60% of the population over a 5 month period had detectable levels of antibodies in their blood, so it's at least 60%.
IIRC they are only detectable for a few months (but that maybe also depend on the way of testing I don't know) which would means it's closer to 100% than to 60%.
The risk comparison is indeed not trivial, but I think it's a safe bet that you're going to get covid.
> but that maybe also depend on the way of testing I don't know
There's ~3 possibilities after an infection happens:
* A person's innate immune system quickly fights off the virus. This is a generic set of defenses in our bodies that are always active, and if they succeed then you don't create antibodies in the first place.

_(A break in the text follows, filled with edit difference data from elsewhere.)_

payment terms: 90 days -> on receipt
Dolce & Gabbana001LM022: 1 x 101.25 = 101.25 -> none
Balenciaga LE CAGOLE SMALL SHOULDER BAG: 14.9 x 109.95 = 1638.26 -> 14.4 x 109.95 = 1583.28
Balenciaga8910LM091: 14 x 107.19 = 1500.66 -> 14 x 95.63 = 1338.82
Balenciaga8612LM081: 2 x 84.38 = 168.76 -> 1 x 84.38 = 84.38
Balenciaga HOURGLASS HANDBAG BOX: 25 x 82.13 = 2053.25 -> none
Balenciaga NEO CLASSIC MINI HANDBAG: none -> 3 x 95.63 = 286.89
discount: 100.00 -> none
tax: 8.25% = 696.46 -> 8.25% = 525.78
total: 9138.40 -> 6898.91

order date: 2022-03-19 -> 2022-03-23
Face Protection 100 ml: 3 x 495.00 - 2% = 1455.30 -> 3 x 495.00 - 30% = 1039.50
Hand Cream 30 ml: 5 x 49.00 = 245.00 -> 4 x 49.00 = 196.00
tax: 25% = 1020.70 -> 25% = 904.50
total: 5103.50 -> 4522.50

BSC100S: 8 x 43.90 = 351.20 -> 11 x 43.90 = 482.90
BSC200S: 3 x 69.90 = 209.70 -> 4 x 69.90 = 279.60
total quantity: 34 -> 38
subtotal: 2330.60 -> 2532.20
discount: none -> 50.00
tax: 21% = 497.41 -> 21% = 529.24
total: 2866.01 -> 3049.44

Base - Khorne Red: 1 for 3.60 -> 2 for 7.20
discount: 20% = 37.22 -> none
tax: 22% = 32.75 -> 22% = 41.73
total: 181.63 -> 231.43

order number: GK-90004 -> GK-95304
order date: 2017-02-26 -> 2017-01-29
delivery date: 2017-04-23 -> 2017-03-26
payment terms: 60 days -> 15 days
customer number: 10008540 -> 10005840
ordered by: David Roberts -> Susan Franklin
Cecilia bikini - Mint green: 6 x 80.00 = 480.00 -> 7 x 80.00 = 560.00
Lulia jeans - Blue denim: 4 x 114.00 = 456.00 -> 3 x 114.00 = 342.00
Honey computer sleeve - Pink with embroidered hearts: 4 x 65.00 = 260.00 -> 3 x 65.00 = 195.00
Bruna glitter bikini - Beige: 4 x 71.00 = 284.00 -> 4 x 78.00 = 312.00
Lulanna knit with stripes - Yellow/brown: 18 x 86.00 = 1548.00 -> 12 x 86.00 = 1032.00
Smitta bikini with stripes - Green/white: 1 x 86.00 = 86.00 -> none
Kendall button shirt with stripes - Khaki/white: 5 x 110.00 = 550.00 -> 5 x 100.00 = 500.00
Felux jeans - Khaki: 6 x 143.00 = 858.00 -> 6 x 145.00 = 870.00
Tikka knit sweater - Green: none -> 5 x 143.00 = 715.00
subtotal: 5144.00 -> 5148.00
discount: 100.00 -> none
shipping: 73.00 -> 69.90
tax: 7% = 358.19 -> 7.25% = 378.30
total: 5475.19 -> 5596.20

* Detectable antibodies, meaning your innate immune system wasn't enough and your adaptive immune system took care of it.
* Antibodies have faded and are no longer detectable. You can still do a T-Cell test (more costly, may take longer?) to find out if you can rapidly create new antibodies, which would mean you're still good despite no longer having antibodies.
There's also the issue of the type of antibodies. The mRNA vaccines are only coding for the spike protein, so your body only learns to fight that - but the virus has mutated away from what's currently in the vaccines. Natural/recovered immunity creates a variety of antibodies that work against different parts of the virus, so that's still effective even against "vaccine escape" variants.
The risk comparison is indeed not trivial, but I think it's a safe bet that you're going to get covid.